Artists who specialize in portraiture are good at details. The
twitch of an eye, a shadow, the rapid parade of expressions and
moods that cross even the most unremarkable faces --- all these the
painter is trained to notice and capture on canvas. Henry Morris
MacAlpine has a lifetime of observations to embellish the portrait
of the man who was once his greatest influence.
In the 1890s, MacAlpine was a rough young artist from Scotland,
struggling to make his way in London and Paris. William Nasmyth ---
writer, critic, and arbiter of all that was sophisticated and
trendsetting in the London art world --- took a liking to the young
painter, attracted by his naiveté and the energy of seeing
something for the first time, even if it was through someone else's
eyes. He took MacAlpine under his wing and educated him, gave him a
grounding in taste and culture, contacts and experience.
Of course, because he was a painter --- and specifically a portrait
artist --- MacAlpine saw far more than he was intended to see. He
observed how his friend treated women, his family, and other
artists. He saw his selfishness and how he relished his power, able
to make or break artists with one review or simply through
well-timed comments to other influential people. Eventually, he saw
enough to make it impossible to continue their relationship and the
painter fled England and his own career with no explanation.

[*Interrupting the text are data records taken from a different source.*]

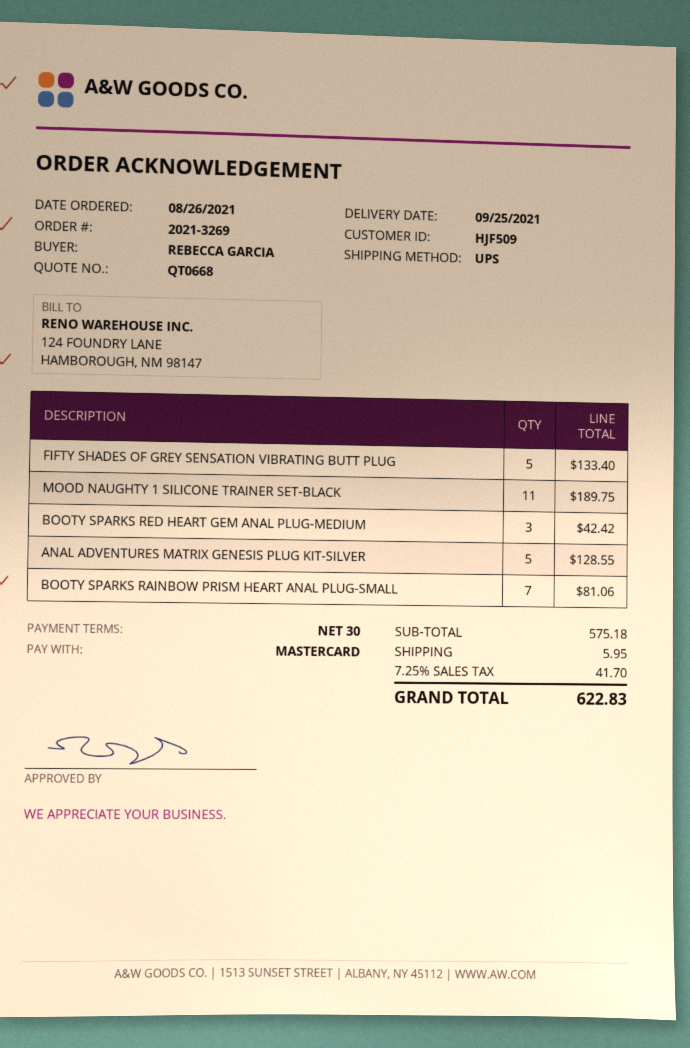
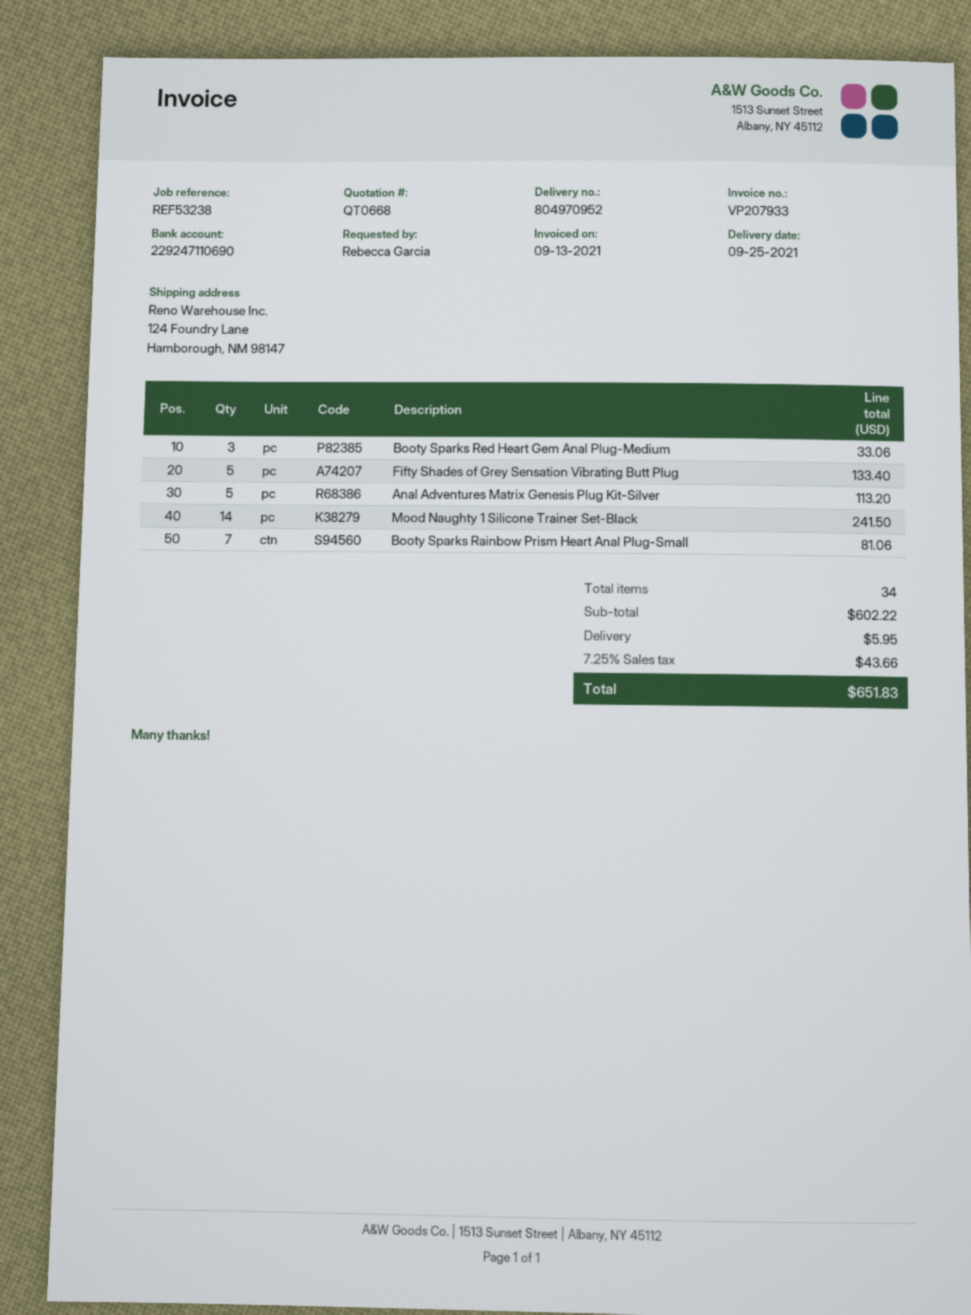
MOOD NAUGHTY 1 SILICONE TRAINER SET-BLACK: 11 for 189.75 -> 14 for 241.50
BOOTY SPARKS RED HEART GEM ANAL PLUG-MEDIUM: 3 for 42.42 -> 3 for 33.06
ANAL ADVENTURES MATRIX GENESIS PLUG KIT-SILVER: 5 for 128.55 -> 5 for 113.20
subtotal: 575.18 -> 602.22
tax: 7.25% = 41.70 -> 7.25% = 43.66
total: 622.83 -> 651.83

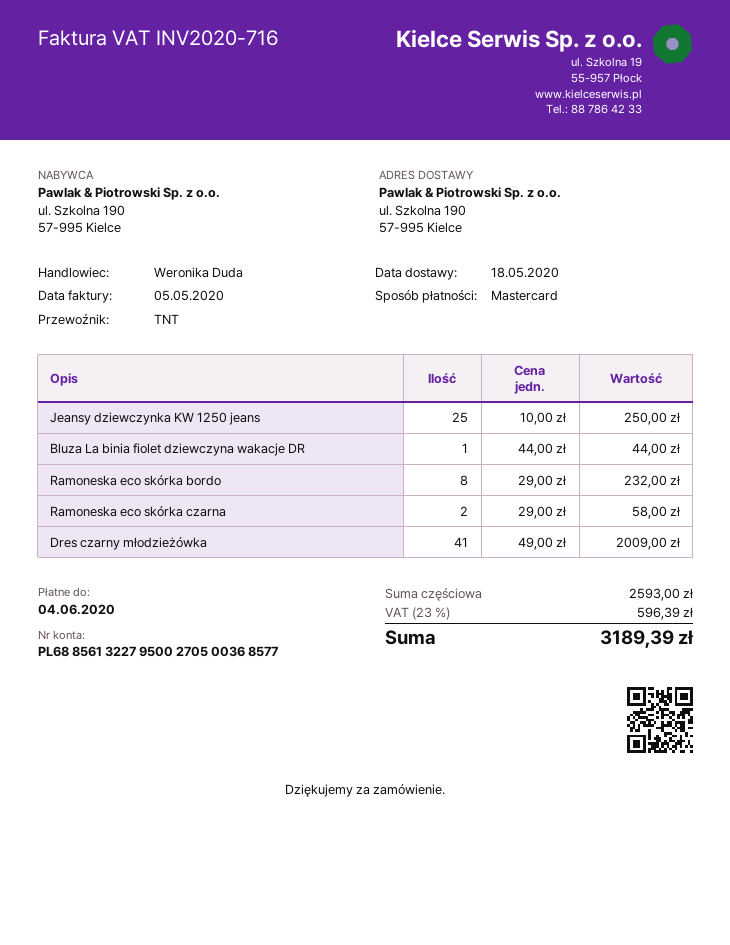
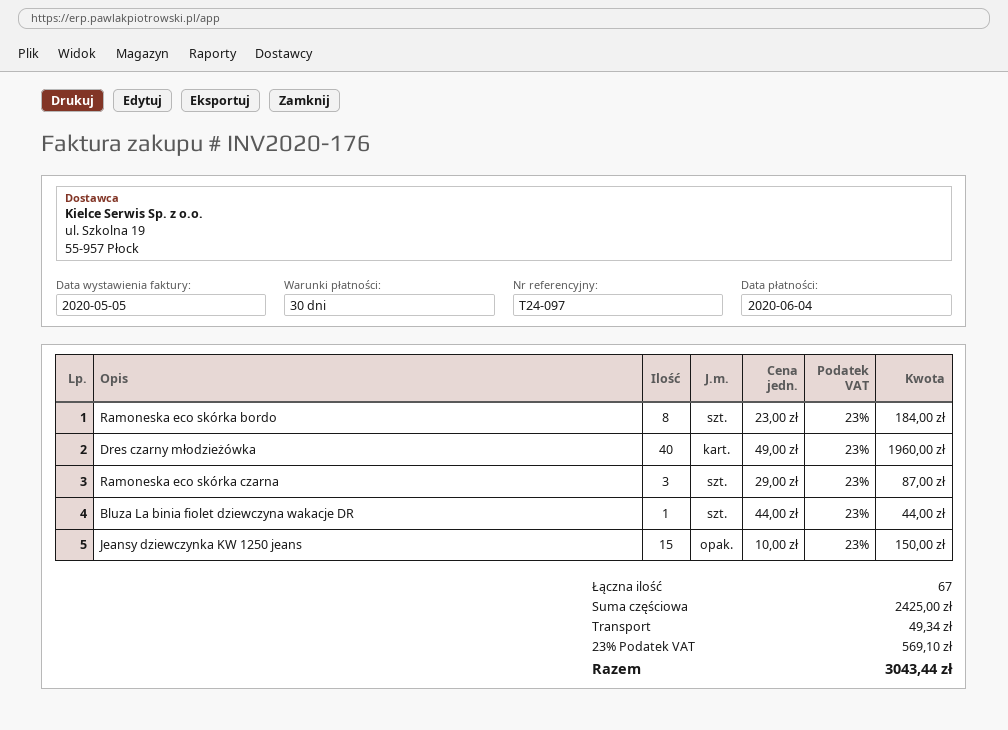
invoice number: INV2020-716 -> INV2020-176
Jeansy dziewczynka KW 1250 jeans: 25 x 10.00 = 250.00 -> 15 x 10.00 = 150.00
Ramoneska eco skórka bordo: 8 x 29.00 = 232.00 -> 8 x 23.00 = 184.00
Ramoneska eco skórka czarna: 2 x 29.00 = 58.00 -> 3 x 29.00 = 87.00
Dres czarny młodzieżówka: 41 x 49.00 = 2009.00 -> 40 x 49.00 = 1960.00
subtotal: 2593.00 -> 2425.00
shipping: none -> 49.34
tax: 23% = 596.39 -> 23% = 569.10
total: 3189.39 -> 3043.44

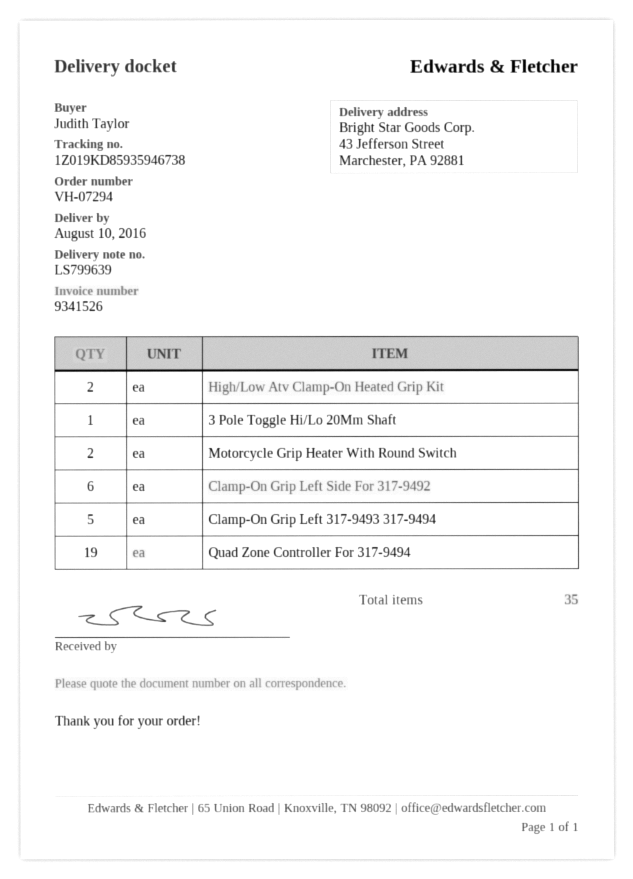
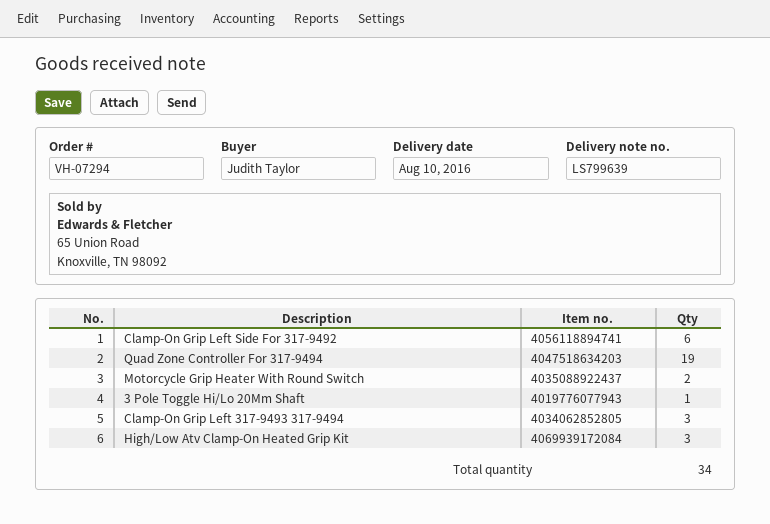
High/Low Atv Clamp-On Heated Grip Kit: 2 -> 3
Clamp-On Grip Left 317-9493 317-9494: 5 -> 3
total quantity: 35 -> 34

Brittany is a good place for ghosts. MacAlpine, living alone in a
hut on a stormy island, far away from anything to do with art, is
unable to escape the spirits of two women --- one an artist, the
other a model --- who both owe their ruin to Nasmyth. Years later,
the artist invites his old friend to his remote island to paint his
picture and tell him all he knows.
THE PORTRAIT is told in a first-person narrative. Simply, the
artist talks to his friend as he paints. It's hard not to want some
defense, some reaction, from Nasmyth. How does he answer the
charges MacAlpine lays at his door? But that's not in keeping with
the book. The artist controls the portrait and the narrative; his
account of Nasmyth's face tells us all we need to know.
Best known to American readers as the author of AN INSTANCE OF THE
FINGERPOST, Iain Pears has given us his own psychological portrait
of art, power, and the remnants of a curdled friendship.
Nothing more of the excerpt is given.